Thursday, October 20, 2011

Gentoo Maven Integration - Progress Report

Here's my progress report for the first phase of Gentoo Maven Integration project for 
finishing the work under Google Summer of Code and starting move in to 
a voluntary position. 

The goal of this project was to build maven and it's huge number of 
dependencies from source, and then facilitate the packagers for 
packaging maven-based Java packages. There are two eclasses which will 
facilitate bootstrapping maven along with building maven-based 
packages, and packaging Maven plugins. These eclasses address some 
fundamental issues of incompatibilities between Gentoo build system 
and Maven build system. 

There were two main goals for the project.

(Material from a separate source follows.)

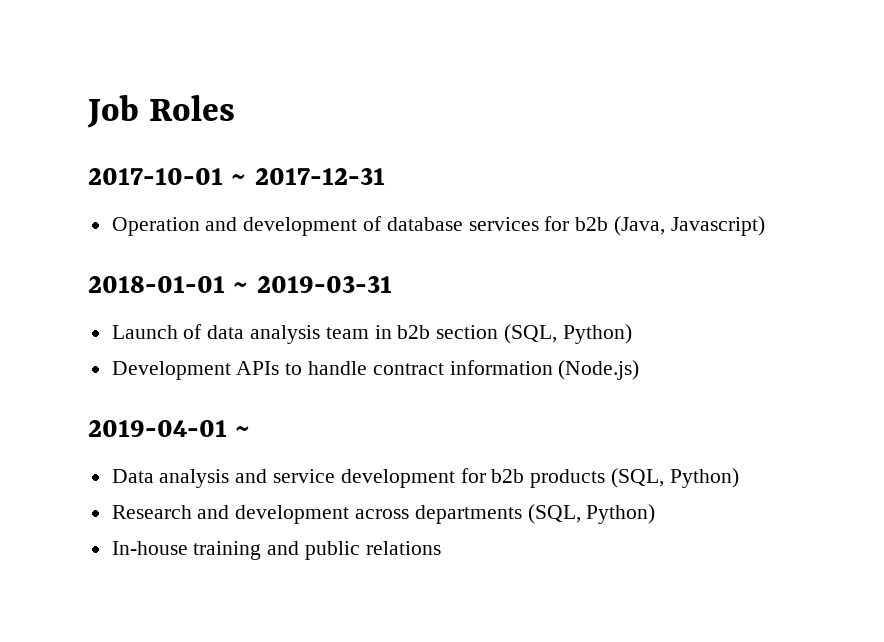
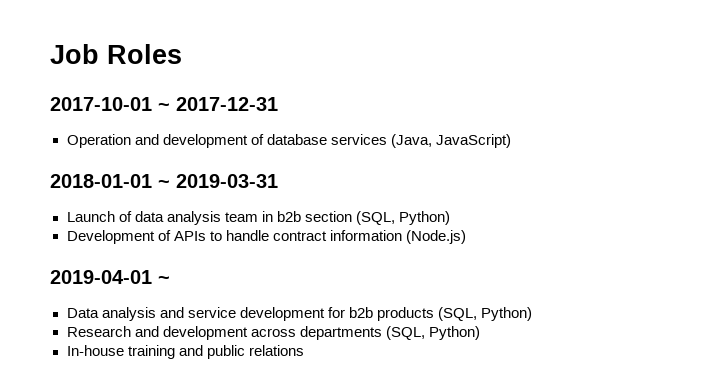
[544,216,765,236] for b2b (Java, Javascript) -> [390,134,511,148] (Java, JavaScript)
(231, 370) none -> [157,230,171,241] of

One is building 
maven-from-source. It is now completed and has been thoroughly tested. 
There are around 40+ ebuilds that are direct dependencies of Maven 
which were packaged/bumped during the project period. General users of 
maven can have the full benefit from this package now. Please file 
bugs at https://bugs.gentoo.org/ if you find any. 

The second phase was a lengthy process and the scope wasn't fit for 
one and half months time. But with mentors' blessing, I've made a 
quite a big progress and was able to emerge a minimal package built 
via native Maven. 

Let me describe the surface details of the second phase. The idea was 
to facilitate the packagers to package maven-based packages. This has 
been a long-time blocker for Gentoo-Java (which extends to more than 
3-4 years). For this phase, we needed several requirements including 
dependency management issues and rewriting of pom.xml to match 
Gentoo's needs. One requirement in it was the need to have a mechanism 
to use the installed system jars instead of downloading the jars from 
maven repos. One another is that pom needs to respect the Gentoo SLOT 
system. Further, configuration details needed to be added to tell the 
JDK and JRE versions needed for building (ie need to add config bits 
to maven-compiler-plugin section in the pom). And, then it needs 
several maven plugins to build packages. There were enormous amount of 
plugins available that most of them need special attention separately. 
For the second phase, the hard part is over. And, as I said, I was 
able to emerge a minimal maven-based implementation. Maven isn't much 
cooperative when it comes to dependency management, but our solution 
worked well. 

Along with that, the first iteration of work is complete. I'm hoping 
to be the maintainer for Maven under Gentoo Java herd for the 
foreseeable future. And, I'm eagerly waiting to wear the Gentoo 
Developer hat one day. I'm interested in knowing the generic plan for 
recruiting developers who come via Summer of Code as well. 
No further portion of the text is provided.